For each line of the data below that contains "items", return that line.
:: Dataset entries
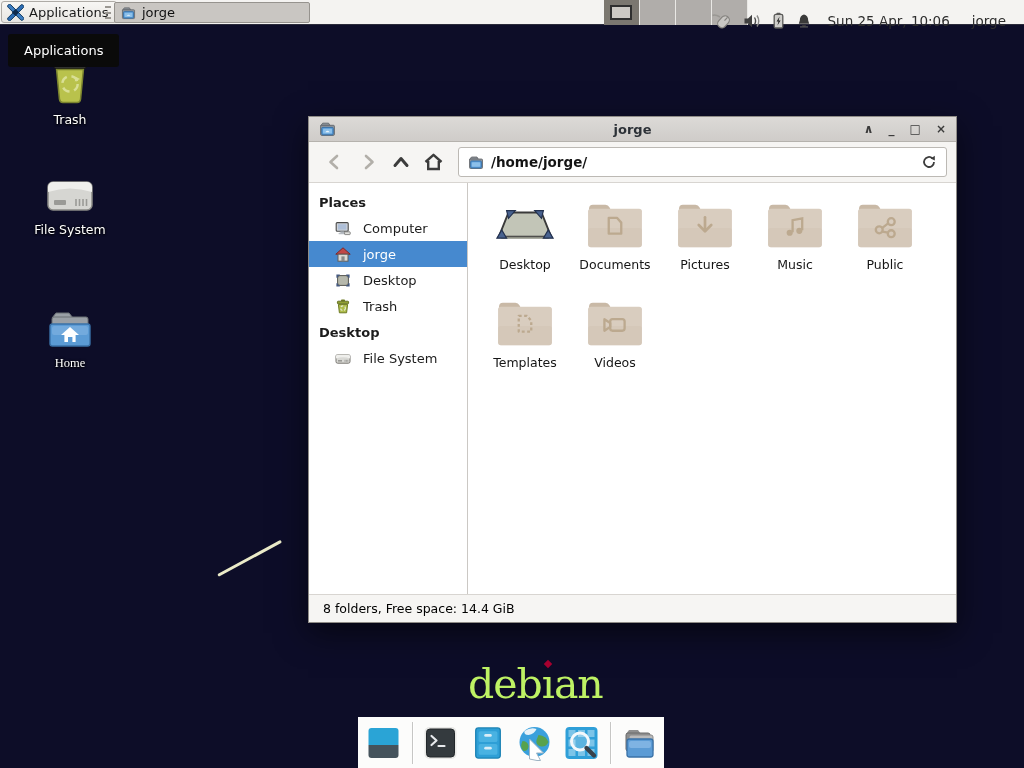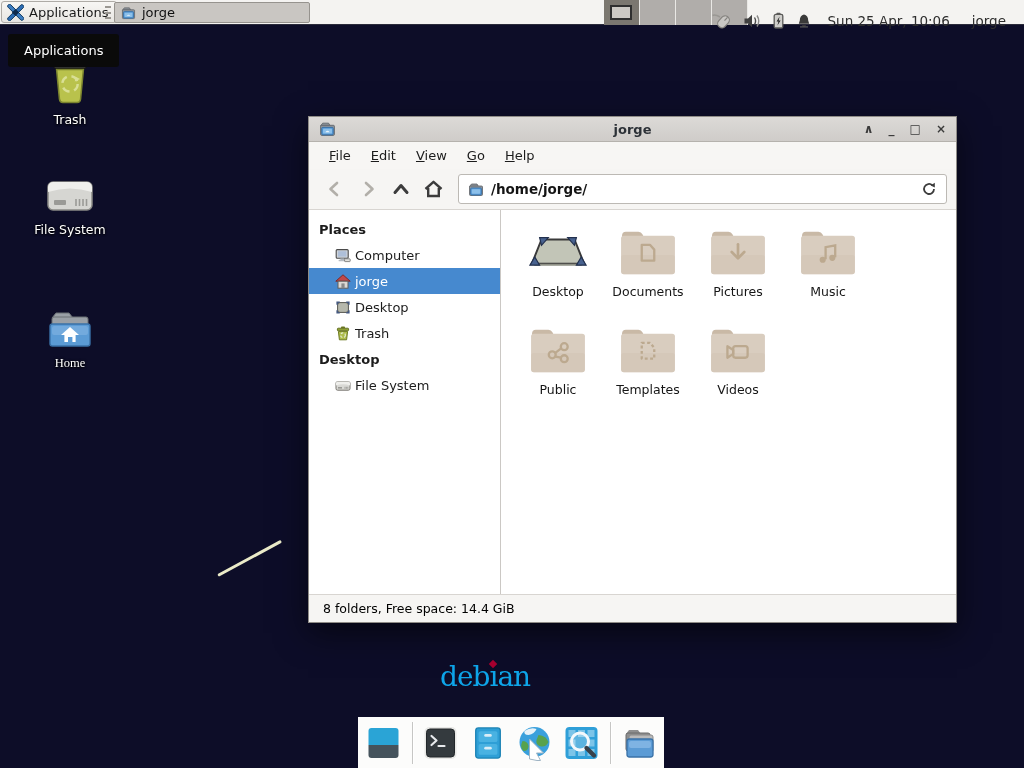--- a/index.html
+++ b/index.html
@@ -36,22 +36,22 @@
   .dicon { position:absolute; width:104px; left:18px; display:flex; flex-direction:column; align-items:center; }
   .dicon .ic { height:52px; display:flex; align-items:flex-end; justify-content:center; }
   .dicon .dlabel { margin-top:6px; font-size:12.5px; color:#ffffff; text-shadow:0 1px 2px #000, 0 0 3px #000; }
   .dicon-trash { top:54px; } .dicon-fs { top:164px; } .dicon-home { top:298px;font-family:Liberation Serif, serif; }
 
   
   .artifact-line { position:absolute; left:218px; top:574px; width:72px; height:3px; background:#ebebc9;
                    border-radius:2px; transform:rotate(-28.5deg); transform-origin:0 50%; }
 
   
-  .debian { position:absolute; left:440px; top:660px; font-family:"DejaVu Serif","Liberation Serif",serif;
-            font-size:28px; color:#0ea5e9; letter-spacing:-1px; }
+  .debian { position:absolute; left:468px; top:660px; font-family:"DejaVu Serif","Liberation Serif",serif;
+            font-size:41px; color:#bef264; letter-spacing:-1px; }
   .debian .i-dot { position:relative; }
   .debian .i-dot::after { content:""; position:absolute; left:50%; top:1px; width:6px; height:6px;
                           background:#a80030; transform:translateX(-50%) rotate(45deg); }
 
   
   .window { position:absolute; left:308px; top:116px; width:649px; height:507px; display:flex; flex-direction:column;
             background:#f6f5f3; border:1px solid #8f8c87; box-shadow:0 10px 30px rgba(0,0,0,.55); }
   .titlebar { position:relative; height:25px; background:linear-gradient(#dcdad7,#cfccc9);
               border-bottom:1px solid #b5b2ad; display:flex; align-items:center; padding:0 10px; }
   .titlebar .title { position:absolute; left:0; right:0; text-align:center; font-size:13px; font-weight:bold; color:#2c3137; }
@@ -60,23 +60,23 @@
   .menubar { height:27px; background:#f7f6f4; display:flex; align-items:center; padding-left:10px; }
   .menu-item { display:inline-block; padding:4px 10px; font-size:13px; color:#1c1c1c; }
   .menu-item::first-letter { text-decoration:underline; }
   .toolbar { height:41px; display:flex; align-items:center; padding:0 9px; background:#f6f5f3;
              border-bottom:1px solid #d8d5d1; }
   .nav-btn { width:33px; height:31px; display:flex; align-items:center; justify-content:center; border-radius:3px; }
   .pathbar { flex:1; height:30px; margin-left:8px; background:#ffffff; border:1px solid #bcb9b4; border-radius:3px;
              display:flex; align-items:center; gap:7px; padding:0 9px; }
   .pathbar .path-text { font-size:13.5px; color:#141414; flex:1;font-weight:bold; }
   .content { flex:1; display:flex; min-height:0; }
-  .sidebar { width:192px; background:#ffffff; border-right:1px solid #cbc8c4; padding-top:6px; }
+  .sidebar { width:159px; background:#ffffff; border-right:1px solid #cbc8c4; padding-top:6px; }
   .side-header { padding:6px 10px 5px 10px; font-size:13px; font-weight:bold; color:#1c1c1c; }
-  .side-row { height:26px; display:flex; align-items:center; gap:4px; padding-left:26px; font-size:13px; color:#1c1c1c; }
+  .side-row { height:26px; display:flex; align-items:center; gap:12px; padding-left:26px; font-size:13px; color:#1c1c1c; }
   .side-row.selected { background:#4689cf; color:#ffffff; }
   .main { flex:1; background:#ffffff; padding:14px 0 0 12px; display:flex; flex-wrap:wrap; align-content:flex-start; }
   .file { width:90px; height:98px; display:flex; flex-direction:column; align-items:center; }
   .file .fic { height:54px; display:flex; align-items:flex-end; }
   .file .flabel { margin-top:6px; font-size:12.5px; color:#161616; text-align:center; }
   .statusbar { height:28px; background:#f6f5f3; border-top:1px solid #d8d5d1; display:flex; align-items:center;
                padding-left:14px; font-size:12.5px; color:#000000; }
 
   
   .dock { position:absolute; left:358px; top:717px; width:306px; height:51px; background:#fcfcfb;
@@ -212,27 +212,20 @@
       </svg>
       <div class="title">jorge</div>
       <div class="win-controls">
         <span>∧</span>
         <span>_</span>
         <span>□</span>
         <span>×</span>
       </div>
     </div>
 
-    <div class="menubar">
-      <span class="menu-item">File</span>
-      <span class="menu-item">Edit</span>
-      <span class="menu-item">View</span>
-      <span class="menu-item">Go</span>
-      <span class="menu-item">Help</span>
-    </div>
 
     <div class="toolbar">
       <div class="nav-btn">
         <svg width="20" height="20" viewBox="0 0 20 20">
           <polyline points="12,4 5.5,10 12,16" fill="none" stroke="#b2afa9" stroke-width="2.6" stroke-linecap="round" stroke-linejoin="round"></polyline>
         </svg>
       </div>
       <div class="nav-btn">
         <svg width="20" height="20" viewBox="0 0 20 20">
           <polyline points="8,4 14.5,10 8,16" fill="none" stroke="#b2afa9" stroke-width="2.6" stroke-linecap="round" stroke-linejoin="round"></polyline>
::::
**Written reply**
   .dicon { position:absolute; width:104px; left:18px; display:flex; flex-direction:column; align-items:center; }
   .dicon .ic { height:52px; display:flex; align-items:flex-end; justify-content:center; }
               border-bottom:1px solid #b5b2ad; display:flex; align-items:center; padding:0 10px; }
   .menubar { height:27px; background:#f7f6f4; display:flex; align-items:center; padding-left:10px; }
   .toolbar { height:41px; display:flex; align-items:center; padding:0 9px; background:#f6f5f3;
   .nav-btn { width:33px; height:31px; display:flex; align-items:center; justify-content:center; border-radius:3px; }
              display:flex; align-items:center; gap:7px; padding:0 9px; }
-  .side-row { height:26px; display:flex; align-items:center; gap:4px; padding-left:26px; font-size:13px; color:#1c1c1c; }
+  .side-row { height:26px; display:flex; align-items:center; gap:12px; padding-left:26px; font-size:13px; color:#1c1c1c; }
   .file { width:90px; height:98px; display:flex; flex-direction:column; align-items:center; }
   .file .fic { height:54px; display:flex; align-items:flex-end; }
   .statusbar { height:28px; background:#f6f5f3; border-top:1px solid #d8d5d1; display:flex; align-items:center;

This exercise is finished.